One area where this can affect investors is when comparing two strategies with similar returns and one has higher deviation than the other. Quick thinking might lead you to believe that the fund with the lower standard deviation (thus higher Sharpe) is better, but that is not actually the case. Simply looking at this one measurement can dissuade you from a strategy that outperforms over time—when really the only reason the standard deviation is higher is because it is doing a much better job on the upside than the other strategy you are considering. This is one reason we suggest advisors don’t start and stop their analysis at Sharpe Ratios, but that you should add (at least) one additional statistic each time you are evaluating a strategy: the Sortino Ratio.

The Sortino ratio is essentially a measure of downside deviation; it helps you evaluate if you are getting paid for every unit of risk you are taking. It does this by looking at the historical returns, removing any return above “0” and measuring the return minus your target (or risk-free rate) by that deviation. In simple language, the ratio provides the return on ‘bad’ volatility…something that any investor worried about risk-adjusted returns and keeping clients invested in all market environments should be concerned about.

Let’s consider two funds with the following characteristics:

Fund A | Fund B | |

Average Return | 20% | 18% |

Standard Deviation | 12% | 12% |

Downside Deviation | 10% | 6% |

Both funds have the exact same standard deviation so calculating the Sharpe Ratio would lead you to conclude Fund A is better (1.67 vs 1.50) on a risk/adjusted basis.

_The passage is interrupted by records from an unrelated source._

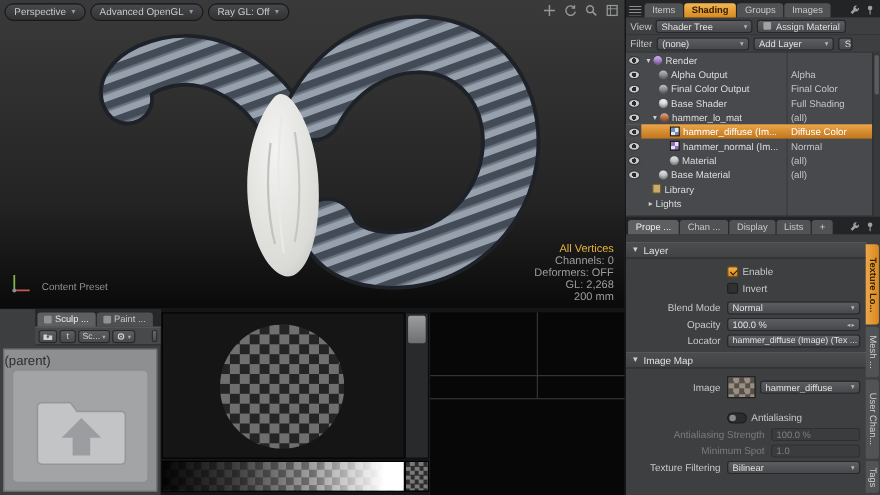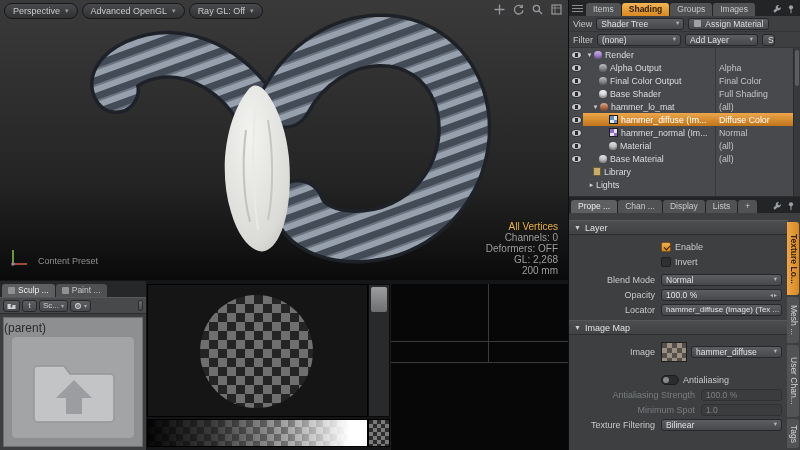--- a/index.html
+++ b/index.html
@@ -59,7 +59,7 @@
   .rtab-icons { margin-left:auto; display:flex; gap:4px; align-items:center; padding:0 2px 2px 0; }
   .rrow { height:16px; display:flex; align-items:center; gap:4px; padding:0 4px; background:#3d3f41; border-bottom:1px solid #333537; font-size:9px; color:#c6c6c6; }
   .rlabel { flex:none; }
-  .dd { display:flex; gap:4px; background:linear-gradient(#5c5e62,#46484c); border:1px solid #26272a; border-radius:3px; height:12px; color:#e2e2e2; font-size:8.5px; padding:0 4px; white-space:nowrap; overflow:hidden; }
+  .dd { display:flex; align-items:center; gap:4px; background:linear-gradient(#5c5e62,#46484c); border:1px solid #26272a; border-radius:3px; height:12px; color:#e2e2e2; font-size:8.5px; padding:0 4px; white-space:nowrap; overflow:hidden; }
   .dd .arr { margin-left:auto; font-size:6.5px; color:#b5b5b5; }
   .btn { display:flex; align-items:center; gap:4px; background:linear-gradient(#5c5e62,#46484c); border:1px solid #26272a; border-radius:3px; height:12px; color:#dedede; font-size:8.5px; padding:0 5px; white-space:nowrap; }
   .mini-ic { width:7px; height:7px; background:#9fa1a3; border-radius:1px; }

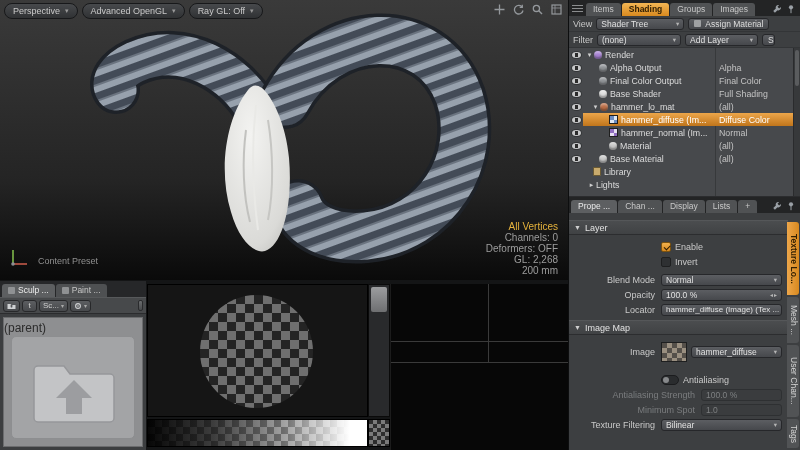--- a/index.html
+++ b/index.html
@@ -19,7 +19,7 @@
   #vp-axis { position:absolute; left:8px; top:246px; z-index:5; }
 
   
-  #sculpt-panel { position:absolute; left:0; top:281px; width:146px; height:169px; background:#3c3e40; }
+  #sculpt-panel { position:absolute; left:0; top:281px; width:146px; height:169px; background:#3c3e40;padding-left:32px; }
   .sp-tabs { display:flex; height:16px; background:#262729; align-items:flex-end; gap:1px; padding:2px 2px 0; }
   .sp-tab { display:flex; gap:3px; align-items:center; background:#4e5052; color:#c6c6c6; font-size:8.5px; padding:1px 6px 2px; border-radius:3px 3px 0 0; }
   .sp-tab.on { background:#5d5f61; color:#ececec; }

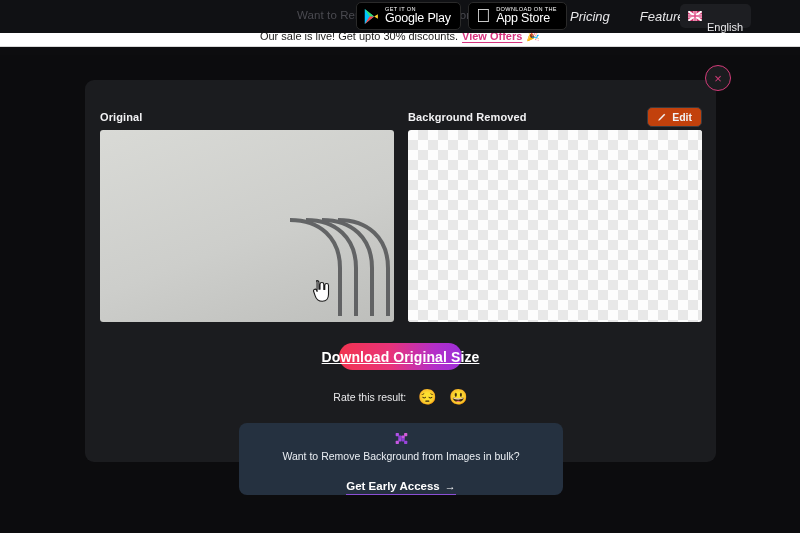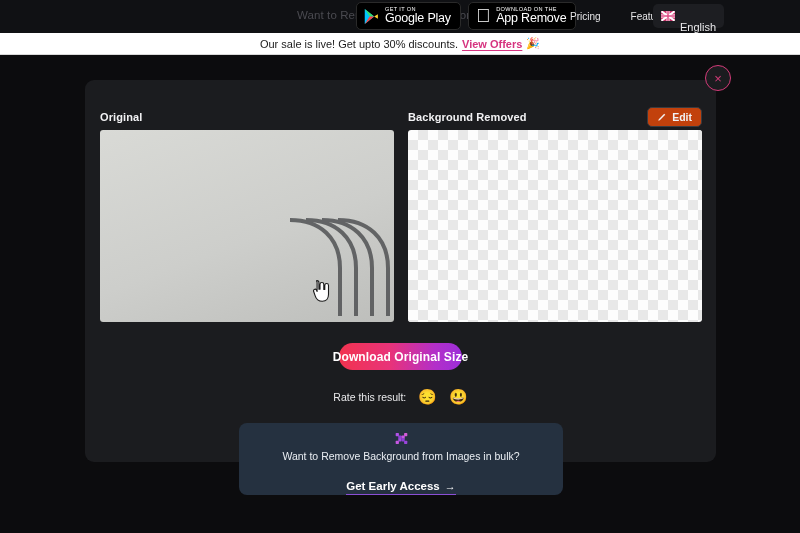--- a/index.html
+++ b/index.html
@@ -389,7 +389,7 @@
       <span class="apple-glyph"></span>
       <span class="badge-txt">
         <span class="badge-top">Download on the</span>
-        <span class="badge-bot">App Remove</span>
+        <span class="badge-bot">App Store</span>
       </span>
     </div>
 

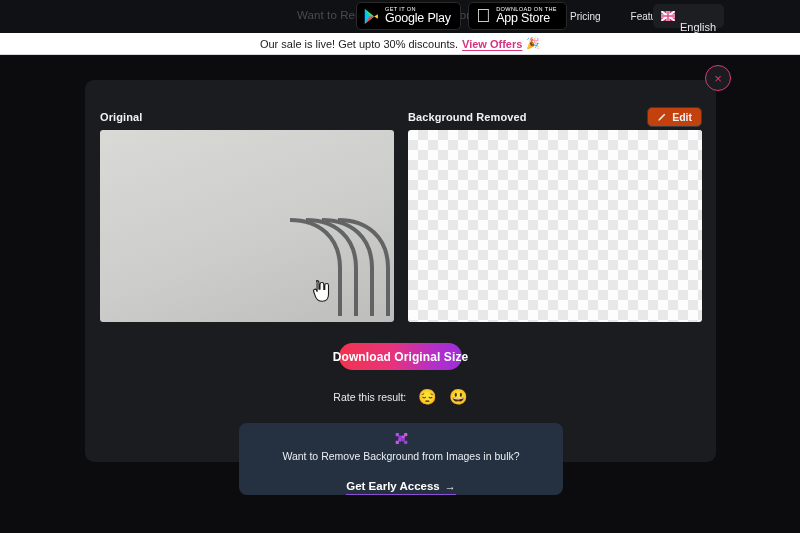--- a/index.html
+++ b/index.html
@@ -90,9 +90,10 @@
   }
   .nav-links a {
     color: #e6e6e8;
-    font-size: 10px;
+    font-size: 13px;
     text-decoration: none;
     white-space: nowrap;
+    font-style: italic;
   }
   .lang-pill {
     position: absolute;

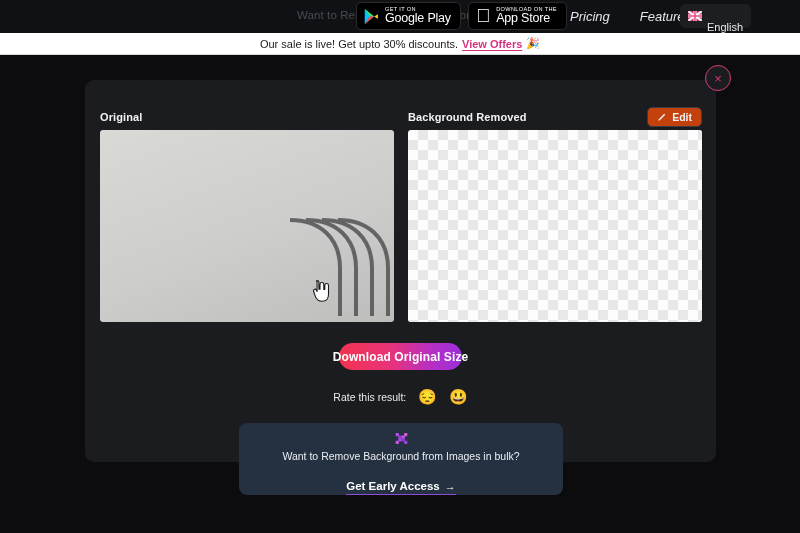--- a/index.html
+++ b/index.html
@@ -123,7 +123,7 @@
   
   .sale-banner {
     position: absolute;
-    top: 33px; left: 0;
+    top: 25px; left: 0;
     width: 800px;
     height: 22px;
     background: #ffffff;

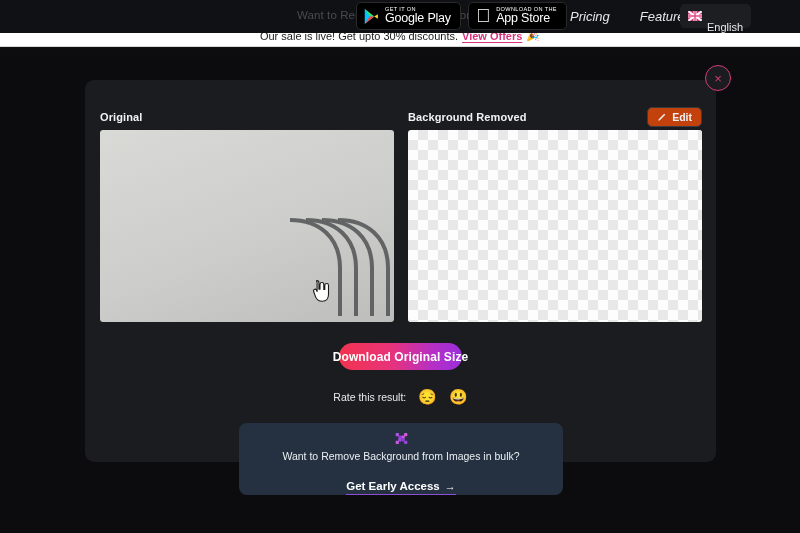--- a/index.html
+++ b/index.html
@@ -287,10 +287,11 @@
   }
   .dl-label {
     color: #fff;
-    font-size: 12px;
+    font-size: 14px;
     font-weight: 700;
     letter-spacing: .1px;
     white-space: nowrap;
+    text-decoration: underline;
   }
 
   .cursor {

However, if you take it a step further and measure the Sortino Ratio, you get a slightly different story. Fund A has a Sortino of 2 while Fund B has a Sortino of 3. What this number (bigger is better) essentially tells you is that while Fund B underperforms Fund A, it is much more efficient in that for every unit of risk you take, you are ‘paid’ 3 times the return whereas Fund A only pays you 2 on the same unit of risk. It also suggests that while the funds have the same overall standard deviation, Fund B deviates much more on the upside, which is the side of the fence I’d personally rather be on.

This matters in a ‘dollars and cents’ world as well. We all know the math around compounding and that by limiting losses over time, even while lagging on the upside, investors can come out ahead. Looking at the return for every unit of ‘bad’ risk you take should be of much more importance than overall volatility.

There are many ways to evaluate funds and advisors differ in their approach, we’d simply caution concluding your evaluation at the Sharpe ratio. Next time you research new managers (or as you continue diligence on the funds you already own), make sure to look at the Sortino ratio. Whenever the next bout of volatility strikes or a correction comes, you’ll be glad you and your clients are getting paid for the risk you are taking.